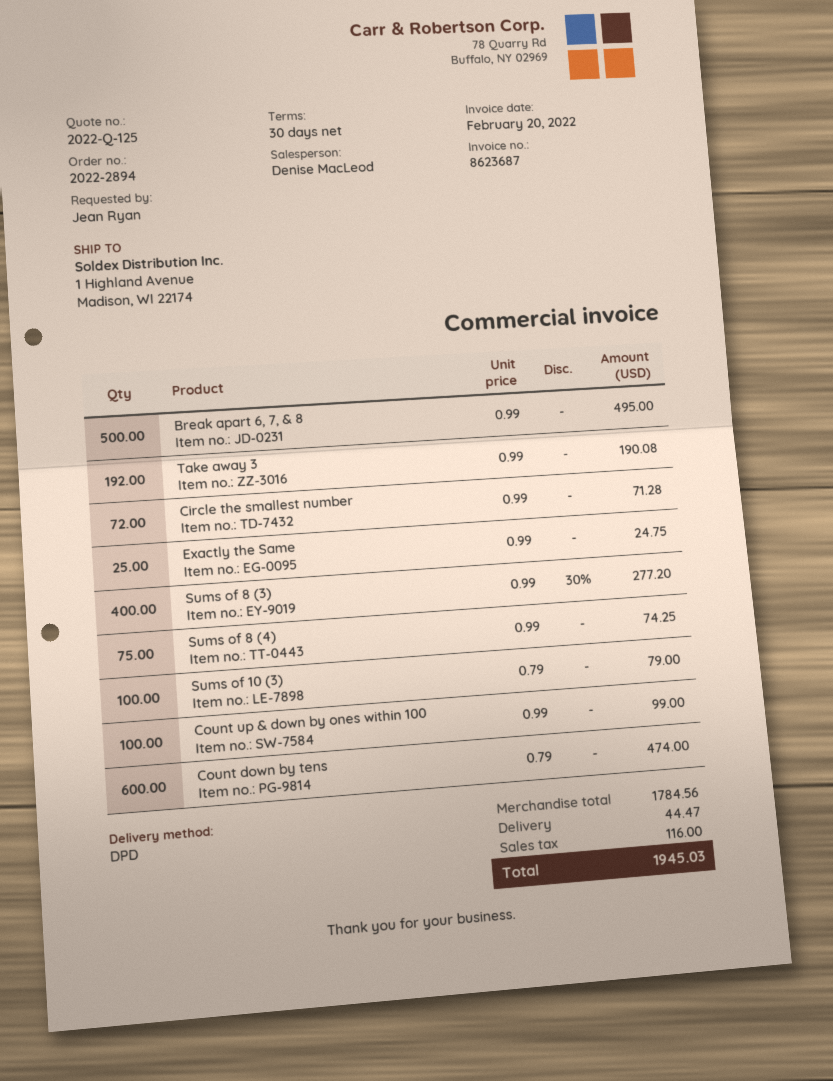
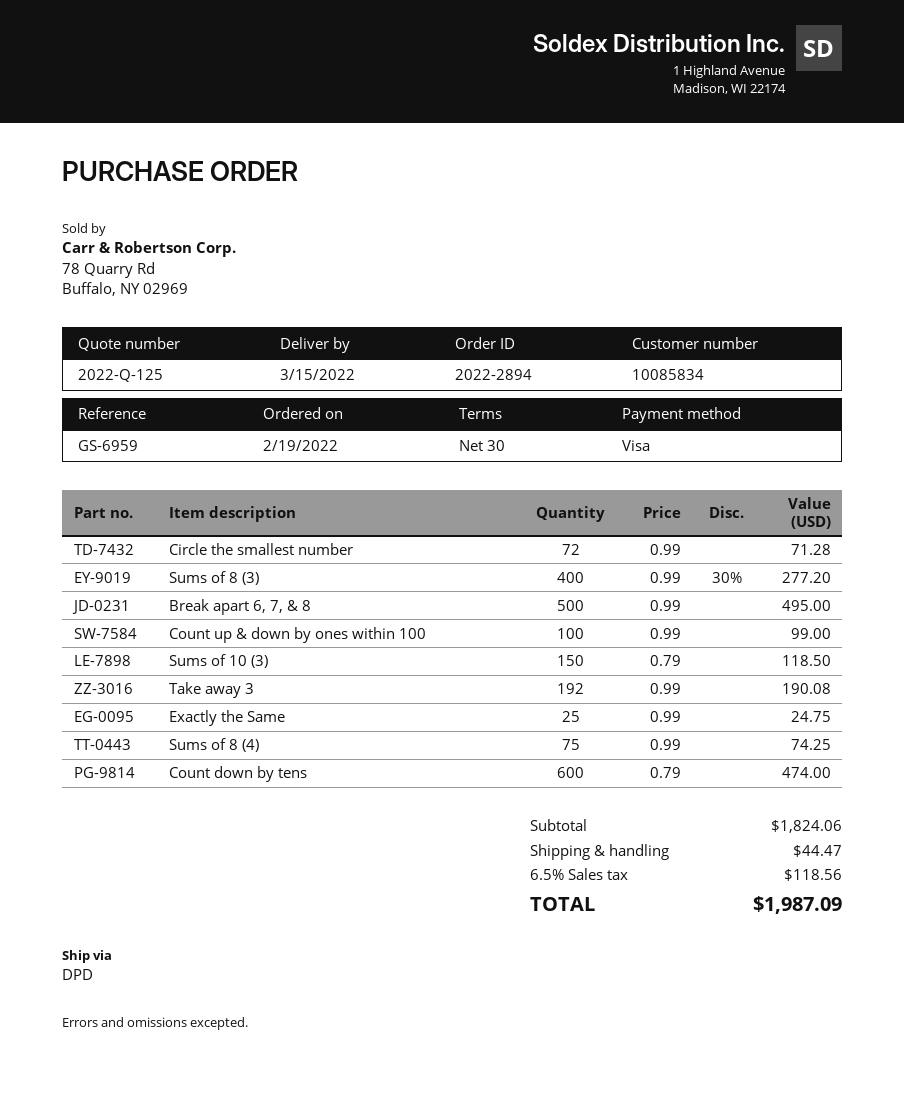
Sums of 10 (3): 100 x 0.79 = 79.00 -> 150 x 0.79 = 118.50
subtotal: 1784.56 -> 1824.06
tax: 116.00 -> 118.56
total: 1945.03 -> 1987.09

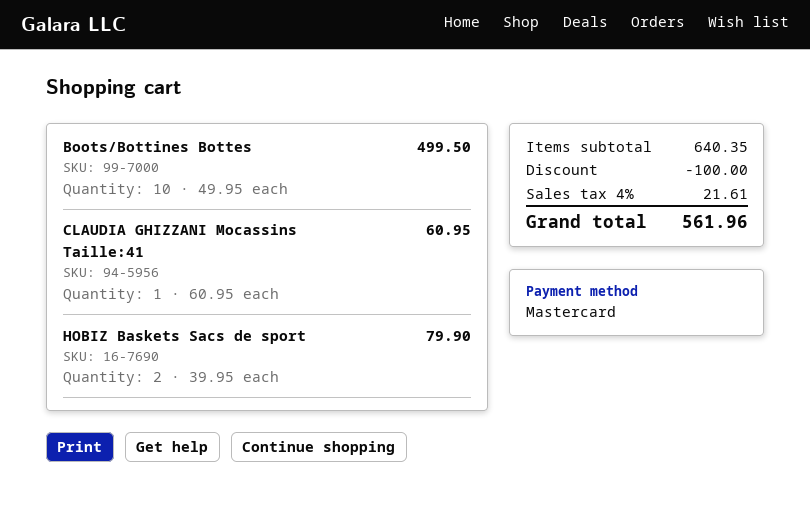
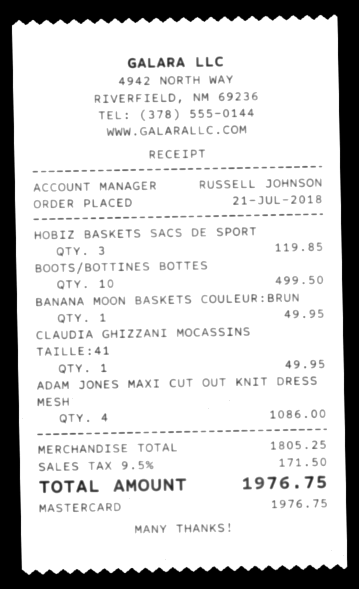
CLAUDIA GHIZZANI Mocassins Taille:41: 1 for 60.95 -> 1 for 49.95
HOBIZ Baskets Sacs de sport: 2 for 79.90 -> 3 for 119.85
BANANA MOON BASKETS COULEUR:BRUN: none -> 1 for 49.95
ADAM JONES MAXI CUT OUT KNIT DRESS MESH: none -> 4 for 1086.00
subtotal: 640.35 -> 1805.25
discount: 100.00 -> none
tax: 4% = 21.61 -> 9.5% = 171.50
total: 561.96 -> 1976.75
--
Starting with the line that contains "CLAUDIA GHIZZANI Mocassins", print every line through the end of the entries above exactly as written, both boundary lines included, and nothing else.

CLAUDIA GHIZZANI Mocassins Taille:41: 1 for 60.95 -> 1 for 49.95
HOBIZ Baskets Sacs de sport: 2 for 79.90 -> 3 for 119.85
BANANA MOON BASKETS COULEUR:BRUN: none -> 1 for 49.95
ADAM JONES MAXI CUT OUT KNIT DRESS MESH: none -> 4 for 1086.00
subtotal: 640.35 -> 1805.25
discount: 100.00 -> none
tax: 4% = 21.61 -> 9.5% = 171.50
total: 561.96 -> 1976.75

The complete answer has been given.